African Arts

African Arts

African Art History:
Long before the recording of accounts, the colourful African art history has already been thriving, reshaping itself with the contours of time. Depicting the various and elaborate societies and empires, the history of African art illustrates the vibrant cultures and traditions each group has nurtured with each successive generation, allaboutafricanart.com writes.
The earliest forms of surviving examples are the rock carvings and paintings in Namibia, with an age of about 27,000 years old. The artwork of the San people presenting their beliefs in the power of the medicine men or the shamans and their interesting practices and rituals are well scattered throughout the region. In the Drakensberg Mountain, South Africa, alone; over 30,000 known paintings were discovered and were categorised into groups representing different period of ancestral artistry.
The first known sculptures in Africa are by the Nok people of Central Nigeria, dating back from 500 BC to AD 200. The sculptures moulded out of clay take the form of human figures and heads.
A very huge gap marks the history of African art after this period. Most of the surviving authentic ancestral masterpieces are crafted between the 14th to the 17th century. This is due to the fact that most of the materials that were available in this bridging period were perishable. The tribes had used various kinds of wood, textiles, plant fibres and leather. And these objects were sooner or later worn and eventually damaged due to their everyday and intensive use in rituals and ceremonies.
The ancient Egyptians belonging to the western tribes have greatly influenced the region’s art history. The Egyptian form of art is highly symbolic, as illustrated by the artefacts still being discovered from the monuments and tombs. They symbolise the ethnic group’s culture that gives life to mythical gods and goddesses, emphasizes life after death and upholds the knowledge of their ancestors. Due to the Egyptians’ resistance to internal change and foreign influence, their part in shaping the history has remained amazingly unvarying for a period of 3000 years.
Around the 10th century, in the regions within the sub-Saharan Africa, a more elaborate way of producing crafts was introduced in the African art history. Among the most ingenious and technically advanced innovation in African artwork include the bronze work of the Igbo-Ukwu. Excavations revealed a great number of intricately detailed bronze sculptures in the form of regalia castings and ritual vessels.
The most significant and among the earliest occurrence of realism is noted in the works of the Yoruba people of Ile-Ife. Among their native masterpieces include naturalistic stone, bronze, and terracotta sculptures. The sophisticated artistic culture of the Yoruba was more highlighted on the discoveries of sensational life-sized bronze and terracotta figures between the 1910 and 1930.
With the evolution of the different political systems, religious beliefs, culture and ways of doing everyday things, came the significant and remarkable advancement in African art history. With better tools and more medium to create beautiful objects of religious or functional importance, the number and design of crafts have become boundless. Statues, paintings, masks, textiles, furniture, pottery, beadwork, baskets and metalwork flourished throughout African art history, making the continent one of the most sought-after destinations among the connoisseurs of art and culture.

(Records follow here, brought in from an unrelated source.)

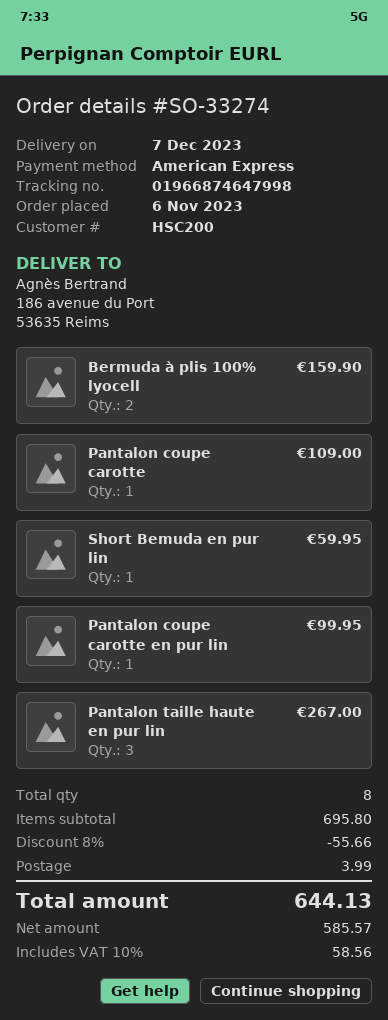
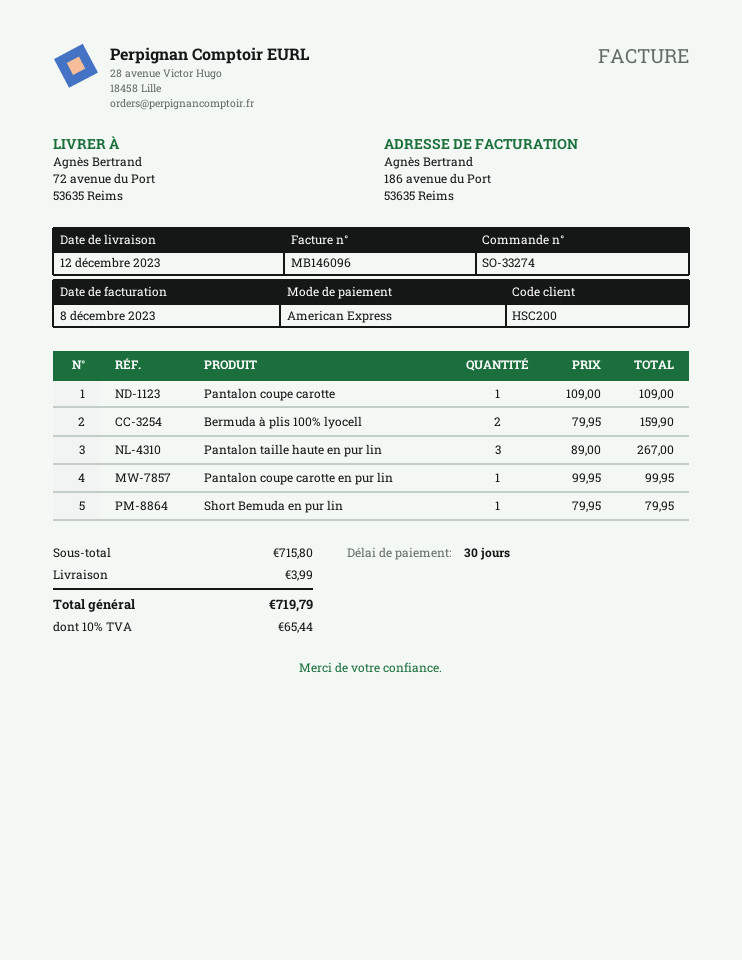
delivery date: 2023-12-07 -> 2023-12-12
ship to: 186 avenue du Port, 53635 Reims -> 72 avenue du Port, 53635 Reims
Short Bemuda en pur lin: 1 for 59.95 -> 1 for 79.95
subtotal: 695.80 -> 715.80
discount: 8% = 55.66 -> none
tax: 10% = 58.56 -> 10% = 65.44
total: 644.13 -> 719.79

African art and culture are one and the same. Culture is the history, practices and beliefs that make up a society. In Africa, art was seldom used for decorative purposes, but rather to give life to the values, emotions and daily customs of the various ethnic groups throughout the continent.
African art and culture, in many instances, deal with making sense out of the world. It also deals with the religious aspects of life. The first African art were terracotta figures that didn’t bother with normal human representation. That’s because African art does not focus on recreating the world in another form, but rather concentrates on explaining the world to reduce the fear of the unknown.
They blend together to create an explanation of the universe which would not be possible otherwise. It is poetry built into objects used throughout daily life. It includes ritual and ceremonial objects, items used daily, adornments showing status or tribe and representations of those things in life which defy explanation. For example, masks of the dual god Gulu show his creative side which brings life and his destructive side which brings death.
For thousands of years, African culture was primarily passed on through direct teaching and through verbal communication. Instead of books and tablets, Africans used sculptures and objects to pass on their beliefs and customs from one generation to another. A sculpture may be of an ancestor or a particular mask may be used only during a special ritual or ceremony that is important to the tribe.